AMBITO DI APPLICAZIONE
Il provvedimento si applica ai rapporti tra venditori di energia elettrica e di gas naturale e i clienti:
- di cui all’articolo 2, comma 2.3, lettere a) e c), del TIV;
- di cui all’articolo 2 comma 2.3, lettere a), b), c) e d) del TIVG, limitatamente ai punti con consumi annui
complessivamente inferiori a 200.000 Smc.
Sono esclusi dall’ambito di applicazione:
- i clienti multisito qualora almeno un punto non sia servito in bassa tensione o non abbia consumi annui inferiori a 200.000 Smc;
- le amministrazioni pubbliche.
CONGUAGLI DI PERIODI SUPERIORI A 2 ANNI NEL CASO LA RESPONSABILITA’ SIA DELL’OPERATORE
(venditore/distributore)
Nel caso di fatturazione di importi riferiti a consumi risalenti a più di due anni, qualora la responsabilità del ritardo di fatturazione sia attribuibile all’operatore, il venditore è tenuto a dare adeguata evidenza della presenza in fattura di tali importi, differenziandoli dagli importi relativi agli altri consumi.
A tal fine il venditore può, in alternativa:
- emettere una fattura contenente esclusivamente gli importi per consumi risalenti a più di due anni (fattura separata solo per i conguagli)
oppure
- dare separata e chiara evidenza degli importi per consumi risalenti a più di due anni all’interno di una fattura di periodo o chiusura relativa anche a consumi risalenti a meno di due anni (stessa fattura ma separata evidenza dei conguagli all’interno)
Occorre anche, nella fattura che contiene detti conguagli, inserire una pagina iniziale aggiuntiva contenente:
- una nota obbligatoria: “La presente fattura contiene importi per consumi risalenti a più di due anni, che possono non essere pagati, in applicazione della Legge di bilancio 2018 (Legge n. 205/17). Per non pagare tali importi, La invitiamo a comunicare tempestivamente la Sua volontà, ad esempio inoltrando il modulo compilato presente in questa pagina ai recapiti di seguito riportati: E-mail: clienti@unicoge.it oppure Piazza Costituzione.4 - 37047 San Bonifacio (VR);
- l’ammontare degli importi oggetto di prescrizione
- una sezione contenente un format che il cliente finale può utilizzare al fine di eccepire la prescrizione. Lo stesso format deve essere anche messo a disposizione nel sito web del venditore in modalità anche stampabile e presso gli sportelli fisici
- l’indicazione di un recapito postale o fax e una modalità telematica o l’indirizzo email del venditore a cui sia possibile inviare il format compilato o un eventuale testo redatto dal cliente finale per eccepire la prescrizione.

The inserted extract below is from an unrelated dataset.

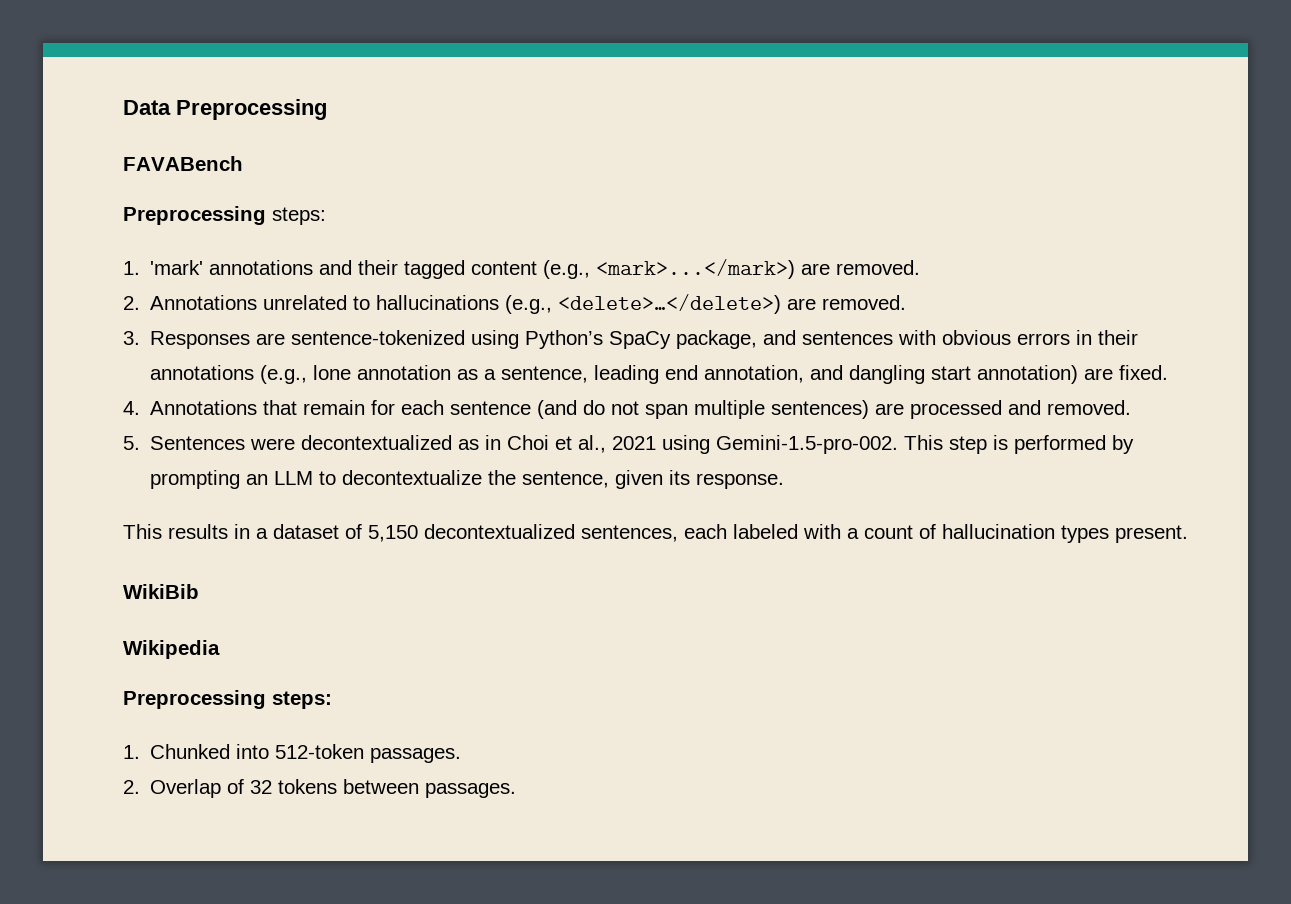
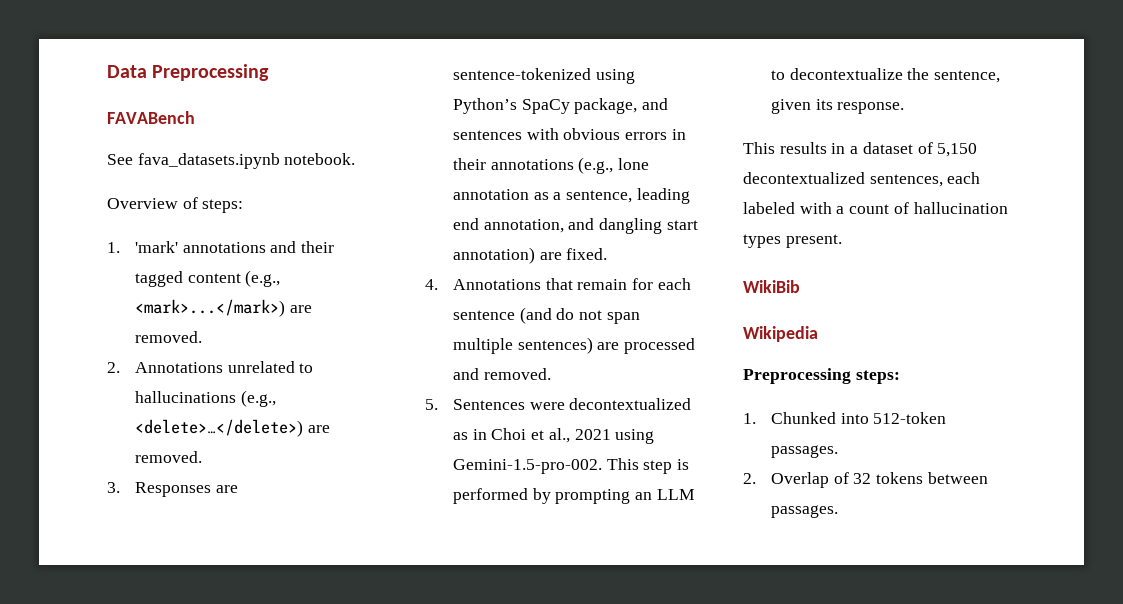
  FAVABench
- Preprocessing steps:
+ See fava_datasets.ipynb notebook.
+ Overview of steps:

Gli importi oggetto di prescrizione sono esclusi dall’ambito di applicazione di eventuali modalità di incasso preautorizzato (domiciliazione bancaria, postale o su carta di credito).
CONGUAGLI DI PERIODI SUPERIORI A 2 ANNI NEL CASO LA RESPONSABILITA’ SIA ATTRIBUIBILE A PRESUNTA RESPONSABILITA’ DEL CLIENTE FINALE
Qualora la presunta responsabilità del ritardo di fatturazione sia attribuibile al cliente finale, il venditore è tenuto ad integrare la fattura recante tali importi con una pagina iniziale aggiuntiva contenente:
- una nota obbligatoria: “La fattura contiene importi per consumi risalenti a più di due anni da pagare e non soggetti a prescrizione in quanto dalle verifiche è emersa una Sua presunta responsabilità per il ritardo nella fatturazione di tali importi”;
- l’ammontare degli importi per consumi risalenti a più di due anni;
- la motivazione che ha determinato la presunta responsabilità del cliente nella fatturazione di importi
per consumi risalenti a più di due anni; - una sezione che indica la possibilità di inviare un reclamo al venditore nonché un recapito postale o fax e una modalità telematica o indirizzo di posta elettronica del venditore a cui far pervenire il reclamo medesimo.